Les opinions sur le pic pétrolier ont beaucoup évolué selon les époques. Il était considéré comme inéluctable par les professionnels au début du siècle (les ingénieurs à la retraite en restant persuadés), puis réfuté ensuite par l'exploitation de nouvelles sources et un tassement de la demande (favorisé par la crise), faisant parler, au lieu d'un pic de l'offre, d'un pic de la demande. C'est ce qui est remis en cause désormais à cause principalement du développement des pays les plus peuplés, notamment l'Inde aujourd'hui avant l'Afrique demain (le charbon est concerné aussi). De quoi redonner apparemment un certain crédit à l'hypothèse d'un pic de production, sauf qu'il dépendra plus du prix que d'un épuisement absolu. Des accidents sont toujours possibles, notamment parce qu'on soupçonne un gonflement des réserves déclarées et que des guerres peuvent réduire la production brutalement, tensions qui peuvent être graves mais seront loin d'un fin abrupte du pétrole et d'autant plus atténuées avec le temps et l'arrivée de carburants de substitution ou des voitures électriques (plutôt que de mettre à la casse des voitures en état de marche pour acheter de nouvelles voitures électriques, il serait quand même plus écologique de proposer des biocarburants à partir de déchets, et non de terres cultivées).

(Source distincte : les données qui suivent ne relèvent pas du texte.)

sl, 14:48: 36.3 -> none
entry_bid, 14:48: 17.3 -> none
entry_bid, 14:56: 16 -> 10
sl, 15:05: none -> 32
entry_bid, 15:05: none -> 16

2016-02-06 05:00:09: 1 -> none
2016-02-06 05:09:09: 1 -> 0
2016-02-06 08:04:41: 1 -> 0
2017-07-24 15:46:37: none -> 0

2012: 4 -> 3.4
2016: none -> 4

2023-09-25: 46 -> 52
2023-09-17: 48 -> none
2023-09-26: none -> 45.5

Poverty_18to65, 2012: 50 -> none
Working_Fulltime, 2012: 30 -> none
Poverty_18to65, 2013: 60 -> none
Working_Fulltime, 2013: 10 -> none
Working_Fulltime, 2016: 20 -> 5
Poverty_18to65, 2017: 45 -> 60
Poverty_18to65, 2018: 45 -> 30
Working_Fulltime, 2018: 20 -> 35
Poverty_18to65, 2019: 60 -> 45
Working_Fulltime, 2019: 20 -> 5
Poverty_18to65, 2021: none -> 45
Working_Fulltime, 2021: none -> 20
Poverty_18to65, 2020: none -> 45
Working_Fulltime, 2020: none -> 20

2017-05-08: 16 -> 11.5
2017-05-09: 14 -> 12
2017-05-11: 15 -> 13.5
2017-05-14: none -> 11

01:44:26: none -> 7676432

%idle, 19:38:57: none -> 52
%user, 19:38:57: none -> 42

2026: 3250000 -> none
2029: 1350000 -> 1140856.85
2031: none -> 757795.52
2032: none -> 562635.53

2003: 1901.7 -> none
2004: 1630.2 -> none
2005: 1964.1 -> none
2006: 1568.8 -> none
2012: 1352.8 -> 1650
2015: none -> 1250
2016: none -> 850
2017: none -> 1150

Il y a de grandes incertitudes mais il ne faut pas se fier aux dernières baisses, les fluctuations du prix du pétrole promettent d'être assez importantes et perturbantes. Ce qui sera d'actualité lorsque les hausses se produiront serait plutôt de baisser les taxes, la priorité devant rester d'investir dans les énergies renouvelables, d'en faire le coeur du développement économique des années à venir afin de nous libérer au plus tôt de notre dépendance aux énergies fossiles. Plutôt que cet imaginaire de l'effondrement définitif ou de ce qui nous en sauverait miraculeusement, il faut prendre conscience de tout ce que nous aurons à faire dans la durée et s'engager sans attendre dans la transition effective malgré l'insuffisance de nos moyens et même s'il y a bien d'autres problèmes à régler que l'énergie et le climat pour préserver nos conditions de vie (notamment la relocalisation).